Background/Aims: Fructose causes a sodium-sensitive hypertension and acutely reduces the urinary Na+ excretion, suggesting that it may regulate the activity of renal tubular sodium transporters. NHE3 is highly expressed in proximal tubule (PT), along with proteins that mediate fructose transport and metabolism. The present work was outlined to investigate whether fructose modulates proximal NHE3 activity and to elucidate the molecular mechanisms underlying this modulation. Methods/Results: Using in vivo stationary microperfusion, we observed that fructose stimulates NHE3 mediated JHCO3- reabsorption. The MAPK pathway is not involved in this activation, as demonstrated by using of MEK/MAPK inhibitors, whereas experiments using a PKA inhibitor suggest that PKA inhibition plays a role in this response. These results were confirmed in vitro by measuring the cell pH recovery rate after NH4Cl pulse in LLC-PK1, a pig PT cell line, which showed reduced cAMP levels and NHE3 phosphorylation at serine-552 (PKA consensus site) after fructose treatment.
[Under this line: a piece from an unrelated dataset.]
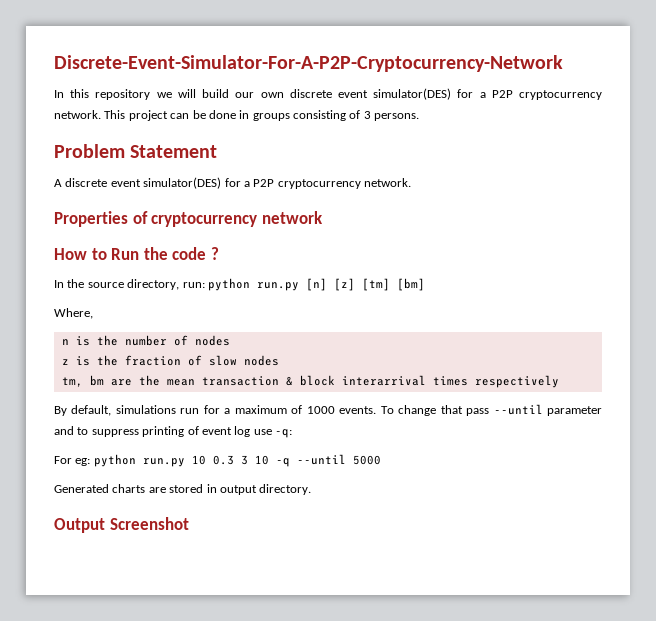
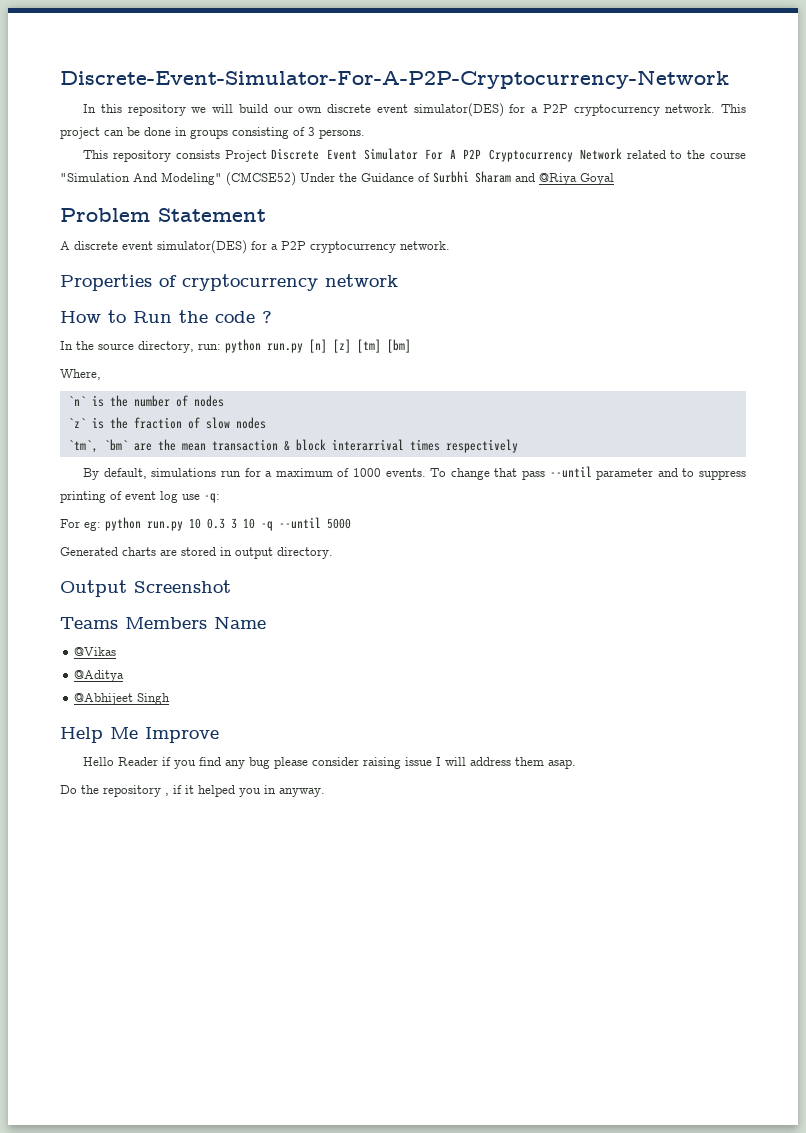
(420, 117) none -> [83,148,747,162] [60,171,614,186] // This repository consists Project Discrete Event Simulator For A P2P Cryptocurrency Network related to the course "Simulation And Modeling" (CMCSE52) Under the Guidance of Surbhi Sharam and @Riya Goyal
[61,339,69,345] n -> [67,396,86,406] `n`
[61,359,69,365] z -> [67,418,86,428] `z`
[61,375,104,387] tm, bm -> [67,439,128,453] `tm`, `bm`
(189, 523) none -> [60,616,266,629] [74,647,117,656] [74,670,125,682] [74,693,171,705] [60,727,219,743] [83,757,577,769] [60,785,325,797] // Teams Members Name // @Vikas // @Aditya // @Abhijeet Singh // Help Me Improve // Hello Reader if you find any bug please consider raising issue I will address them asap. // Do the repository , if it helped you in anyway.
Conclusions: NHE3 activity is stimulated by fructose, which increases proximal tubule Na+ reabsorption. The molecular mechanisms involved in this process are mediated, at least in part, by downregulation of the PKA signaling pathway. Future studies are needed to address whether fructose-stimulated NHE3 activity may contribute to renal injury and hypertension.

© 2012 S. Karger AG, Basel


Article / Publication Details

First-Page Preview
Abstract of Original Paper

Accepted: November 12, 2012
Published online: December 12, 2012
Issue release date: February 2013

Number of Print Pages: 15
Number of Figures: 0
Number of Tables: 0

ISSN: 1420-4096 (Print)
eISSN: 1423-0143 (Online)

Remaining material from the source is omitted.